─── Material provided ───

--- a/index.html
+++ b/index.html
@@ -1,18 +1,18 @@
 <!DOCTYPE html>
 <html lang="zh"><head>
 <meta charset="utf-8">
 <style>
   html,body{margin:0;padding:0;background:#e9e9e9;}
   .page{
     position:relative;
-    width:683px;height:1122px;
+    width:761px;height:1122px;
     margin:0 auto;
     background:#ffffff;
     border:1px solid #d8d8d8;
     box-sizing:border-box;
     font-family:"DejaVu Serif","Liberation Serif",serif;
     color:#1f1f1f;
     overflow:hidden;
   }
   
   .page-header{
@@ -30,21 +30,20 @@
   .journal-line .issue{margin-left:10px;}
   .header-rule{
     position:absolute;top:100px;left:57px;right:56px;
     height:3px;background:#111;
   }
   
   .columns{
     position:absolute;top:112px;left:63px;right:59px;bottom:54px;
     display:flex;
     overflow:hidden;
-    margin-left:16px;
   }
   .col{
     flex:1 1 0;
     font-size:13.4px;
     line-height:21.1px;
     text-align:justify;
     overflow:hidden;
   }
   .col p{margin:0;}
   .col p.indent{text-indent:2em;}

───
─── Material provided ───

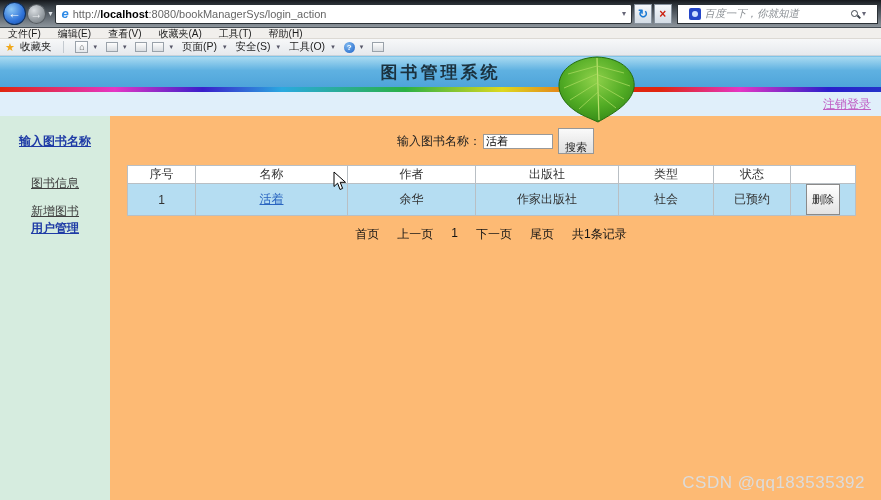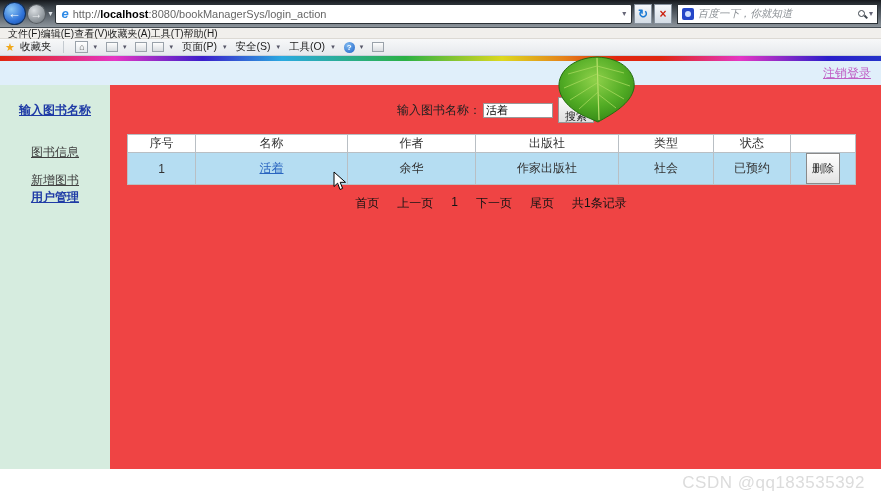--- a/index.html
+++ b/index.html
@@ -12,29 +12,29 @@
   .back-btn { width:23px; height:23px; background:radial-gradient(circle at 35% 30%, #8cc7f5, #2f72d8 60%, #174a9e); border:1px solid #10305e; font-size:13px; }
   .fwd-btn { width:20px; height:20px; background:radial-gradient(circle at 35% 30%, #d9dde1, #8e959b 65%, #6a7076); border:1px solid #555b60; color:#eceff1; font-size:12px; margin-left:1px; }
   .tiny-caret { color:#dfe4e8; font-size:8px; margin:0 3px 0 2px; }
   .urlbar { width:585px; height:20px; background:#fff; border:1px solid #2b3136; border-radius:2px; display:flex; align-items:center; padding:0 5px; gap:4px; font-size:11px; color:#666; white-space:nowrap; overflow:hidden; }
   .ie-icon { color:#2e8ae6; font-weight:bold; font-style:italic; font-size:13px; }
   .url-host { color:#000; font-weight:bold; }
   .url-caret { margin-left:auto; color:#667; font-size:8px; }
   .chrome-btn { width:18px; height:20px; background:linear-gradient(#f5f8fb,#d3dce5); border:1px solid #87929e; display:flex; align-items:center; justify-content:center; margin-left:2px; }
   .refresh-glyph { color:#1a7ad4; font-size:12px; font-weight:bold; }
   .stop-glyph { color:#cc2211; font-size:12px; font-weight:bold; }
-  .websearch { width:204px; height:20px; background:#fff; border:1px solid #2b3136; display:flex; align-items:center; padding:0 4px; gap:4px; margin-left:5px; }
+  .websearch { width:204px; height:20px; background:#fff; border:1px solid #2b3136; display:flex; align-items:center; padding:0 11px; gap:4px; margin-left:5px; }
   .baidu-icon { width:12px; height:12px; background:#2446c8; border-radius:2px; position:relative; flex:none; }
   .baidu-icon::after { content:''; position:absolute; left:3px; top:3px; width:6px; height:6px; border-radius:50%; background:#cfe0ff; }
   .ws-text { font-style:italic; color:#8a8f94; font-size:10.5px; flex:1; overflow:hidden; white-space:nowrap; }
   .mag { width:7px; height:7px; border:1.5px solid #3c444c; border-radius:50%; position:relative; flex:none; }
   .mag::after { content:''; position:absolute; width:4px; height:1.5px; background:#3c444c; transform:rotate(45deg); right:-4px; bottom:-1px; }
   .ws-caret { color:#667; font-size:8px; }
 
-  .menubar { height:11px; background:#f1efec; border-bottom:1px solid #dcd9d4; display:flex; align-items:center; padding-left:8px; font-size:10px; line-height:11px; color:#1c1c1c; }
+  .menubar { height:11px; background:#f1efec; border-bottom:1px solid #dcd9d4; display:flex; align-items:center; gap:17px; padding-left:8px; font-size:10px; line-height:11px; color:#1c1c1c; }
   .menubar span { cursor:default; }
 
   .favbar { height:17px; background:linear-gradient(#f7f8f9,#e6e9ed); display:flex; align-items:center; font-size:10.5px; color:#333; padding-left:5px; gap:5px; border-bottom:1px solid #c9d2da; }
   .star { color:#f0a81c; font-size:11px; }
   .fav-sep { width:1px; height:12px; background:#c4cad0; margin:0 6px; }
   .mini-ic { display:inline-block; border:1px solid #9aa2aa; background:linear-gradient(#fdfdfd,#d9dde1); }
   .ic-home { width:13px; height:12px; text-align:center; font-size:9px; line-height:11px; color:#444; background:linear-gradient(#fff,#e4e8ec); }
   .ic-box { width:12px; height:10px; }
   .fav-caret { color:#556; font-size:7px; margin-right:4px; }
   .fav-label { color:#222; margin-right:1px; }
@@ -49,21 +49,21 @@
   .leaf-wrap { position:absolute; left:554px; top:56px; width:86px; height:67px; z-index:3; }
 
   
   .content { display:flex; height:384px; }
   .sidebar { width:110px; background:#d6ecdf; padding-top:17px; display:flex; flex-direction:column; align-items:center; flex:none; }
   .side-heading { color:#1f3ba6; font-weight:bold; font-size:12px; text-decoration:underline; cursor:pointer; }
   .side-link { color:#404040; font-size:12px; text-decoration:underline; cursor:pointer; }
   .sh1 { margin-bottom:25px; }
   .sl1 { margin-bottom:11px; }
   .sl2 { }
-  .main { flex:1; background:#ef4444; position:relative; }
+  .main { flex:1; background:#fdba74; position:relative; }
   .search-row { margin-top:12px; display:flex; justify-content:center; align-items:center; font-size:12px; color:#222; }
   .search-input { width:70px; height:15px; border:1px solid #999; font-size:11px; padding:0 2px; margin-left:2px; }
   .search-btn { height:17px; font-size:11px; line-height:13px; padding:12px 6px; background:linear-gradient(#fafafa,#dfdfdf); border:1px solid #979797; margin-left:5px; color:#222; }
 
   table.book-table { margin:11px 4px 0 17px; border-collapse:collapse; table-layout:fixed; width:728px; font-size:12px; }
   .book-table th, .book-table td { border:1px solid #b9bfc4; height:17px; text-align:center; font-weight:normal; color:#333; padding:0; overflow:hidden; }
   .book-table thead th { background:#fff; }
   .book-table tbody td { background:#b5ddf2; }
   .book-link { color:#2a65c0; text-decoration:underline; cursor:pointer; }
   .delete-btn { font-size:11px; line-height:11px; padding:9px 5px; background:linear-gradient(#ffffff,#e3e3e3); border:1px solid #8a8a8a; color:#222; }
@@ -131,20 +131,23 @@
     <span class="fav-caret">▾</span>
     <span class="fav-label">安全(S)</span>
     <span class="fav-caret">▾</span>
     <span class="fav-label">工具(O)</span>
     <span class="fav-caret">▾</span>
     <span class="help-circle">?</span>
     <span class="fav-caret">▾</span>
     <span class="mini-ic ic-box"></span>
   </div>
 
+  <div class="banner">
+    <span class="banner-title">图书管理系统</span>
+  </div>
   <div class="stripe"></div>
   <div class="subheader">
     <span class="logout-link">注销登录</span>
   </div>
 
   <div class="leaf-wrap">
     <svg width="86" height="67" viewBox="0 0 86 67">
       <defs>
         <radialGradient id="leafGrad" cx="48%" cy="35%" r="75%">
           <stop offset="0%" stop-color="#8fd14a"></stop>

───

What the exercise asks —
Scan the material above for the word "cursor". Copy each line where it occurs.

Answer box —
   .menubar span { cursor:default; }
   .side-heading { color:#1f3ba6; font-weight:bold; font-size:12px; text-decoration:underline; cursor:pointer; }
   .side-link { color:#404040; font-size:12px; text-decoration:underline; cursor:pointer; }
   .book-link { color:#2a65c0; text-decoration:underline; cursor:pointer; }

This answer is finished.